2. Description of the Related Art Conventionally, sample atomization is performed by atomizing a sample solution with a sample atomizer, and sending the atomized particles to a plasma torch or the like in a sample atomizing section by carrying the atomized particles on a carrier gas flow. A configuration has been used in which a light source and a light receiving element are arranged outside a pipe, with a glass pipe extending from a vessel to a sample atomization or excitation section such as a plasma torch or the like.

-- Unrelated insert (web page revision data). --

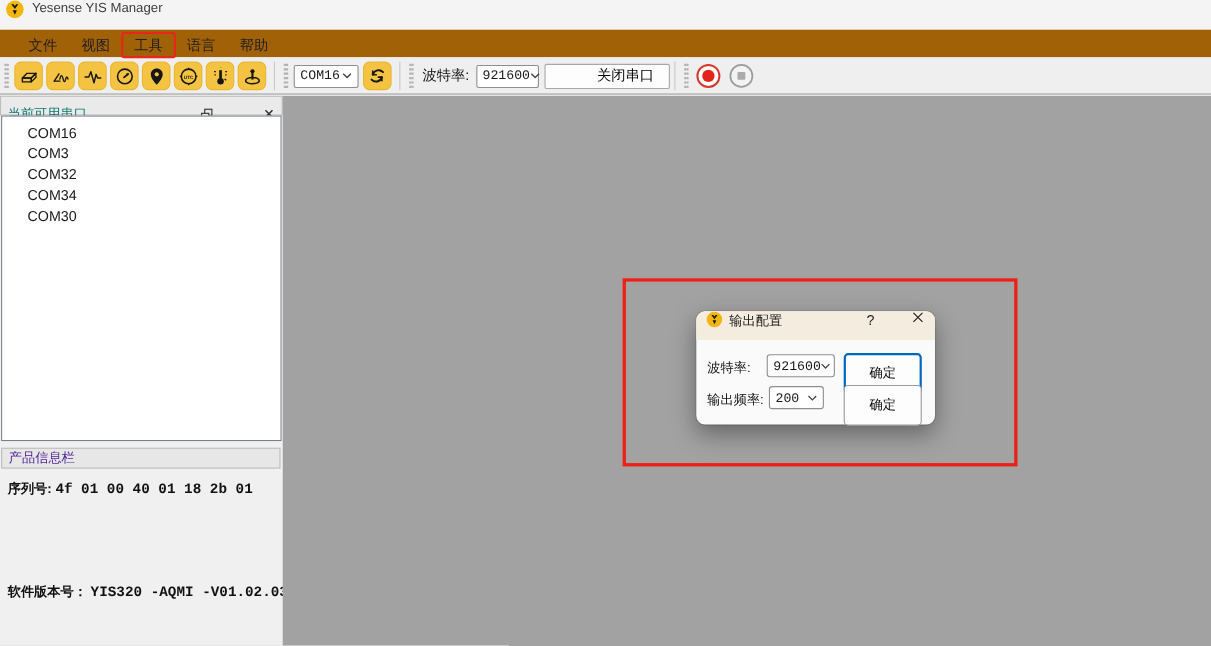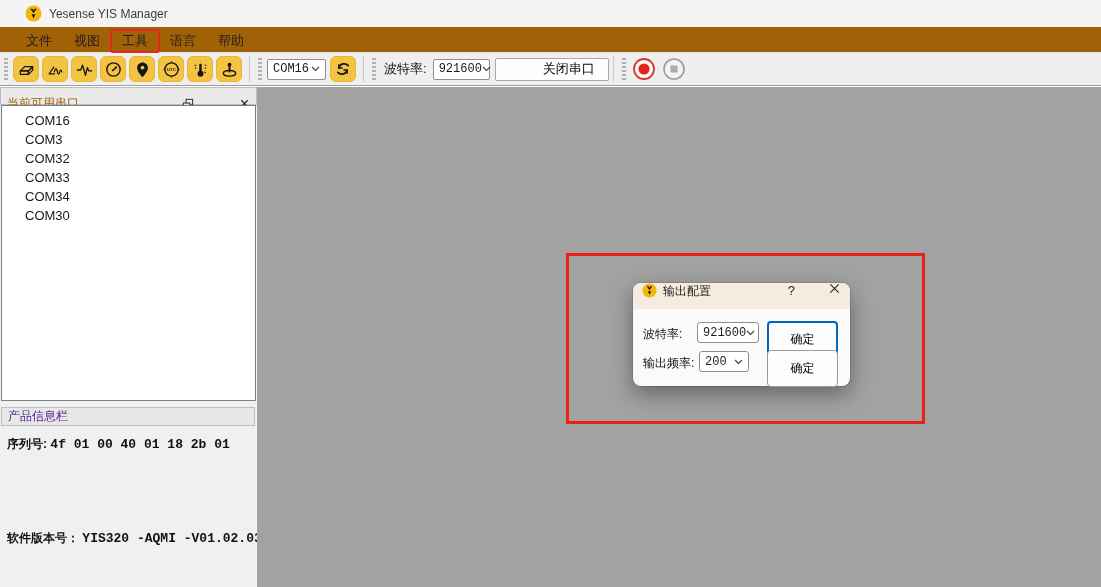"Yesense YIS Manager" .titlebar { align-items: center -> none; padding-left: 25px -> 5px }
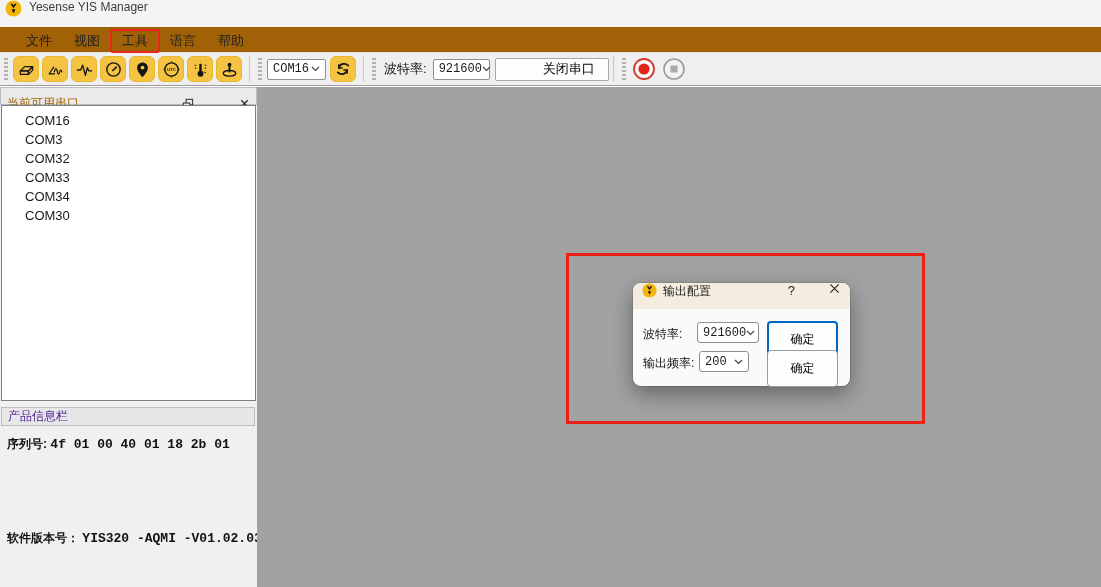"当前可用串口" .dock-header { color: #a16207 -> #0f766e }
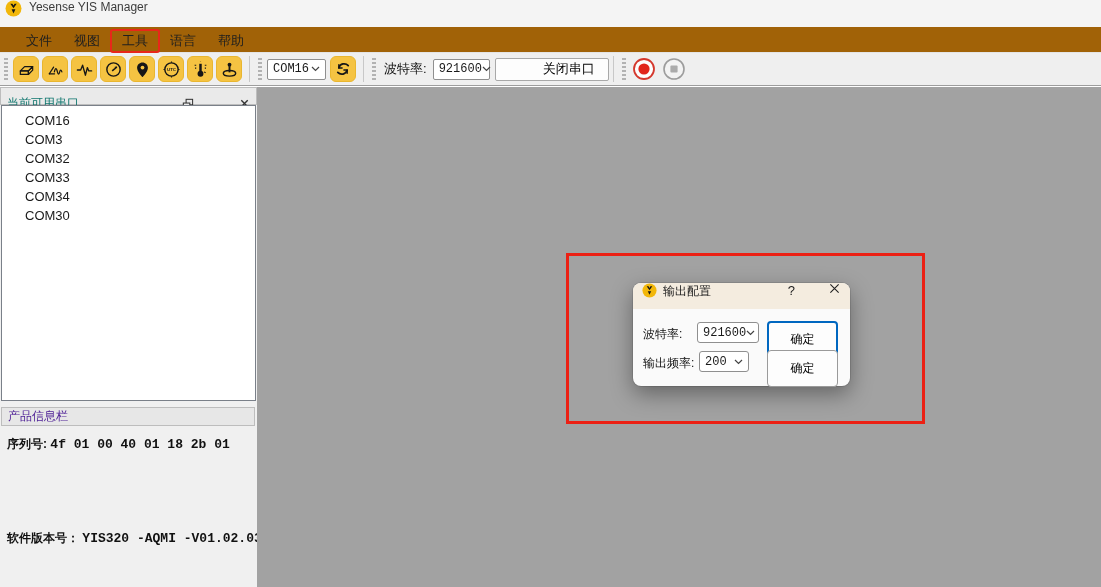"COM33" div.port-item { html: <div>COM33</div> -> none }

In the above-described conventional configuration, it is difficult to precisely control the amount of sprayed sample because droplets of the sample adhere to the inner surface of the glass tube and the tube wall fogs to change the sensitivity.

[0004]

SUMMARY OF THE INVENTION It is an object of the present invention to eliminate the above-mentioned drop in sensitivity and fluctuation in sensitivity due to the attachment of sample droplets to the optical path of the sample spray amount monitoring means.

[0005]

A light source and a light receiving element are arranged so as to directly face the inside of a glass pipe from a sample atomizer to a sample atomizing section or an excitation section, and the light source and the light receiving element are arranged in front of the light source and the light receiving element. In each case, an air curtain was formed by a carrier gas for transporting the sample mist.

[0006]

Since the light source and the light receiving element are disposed in the path of the atomized sample so as to be exposed, there is no loss due to the reflection and absorption of light by the glass in the conduit, and the adhesion of the sample droplet to the glass does not matter. In addition, since the air curtain is present on the front surface of the light-receiving element and the like and the droplet does not adhere, the sensitivity does not change.

[0007]

FIG. 1 shows an embodiment of the present invention. In the figure, 1 is a plasma torch, 2 is a sample atomizer, and 3 is a glass pipe for sending the sample atomized from the sample atomizer 2 to the plasma torch. The carrier gas is supplied to the sample atomizer 2 to suck and atomize the sample solution S, and the sample is sent to the plasma torch 1 through the glass pipe 3. The sample mist drops on the glass conduit 3 on the flow of the carrier gas, is sent into the plasma flame F formed at the tip of the plasma torch, is atomized at the high temperature of the plasma flame, and is further thermally excited. To emit light.
The plasma torch 1 is a triple tube, and the central tube 11 is an extension of the above-mentioned glass conduit 3 and surrounds the inner tube 12 for supplying a gas forming a plasma flame, and a cooling gas supply for cooling the plasma torch. Outer tube 13.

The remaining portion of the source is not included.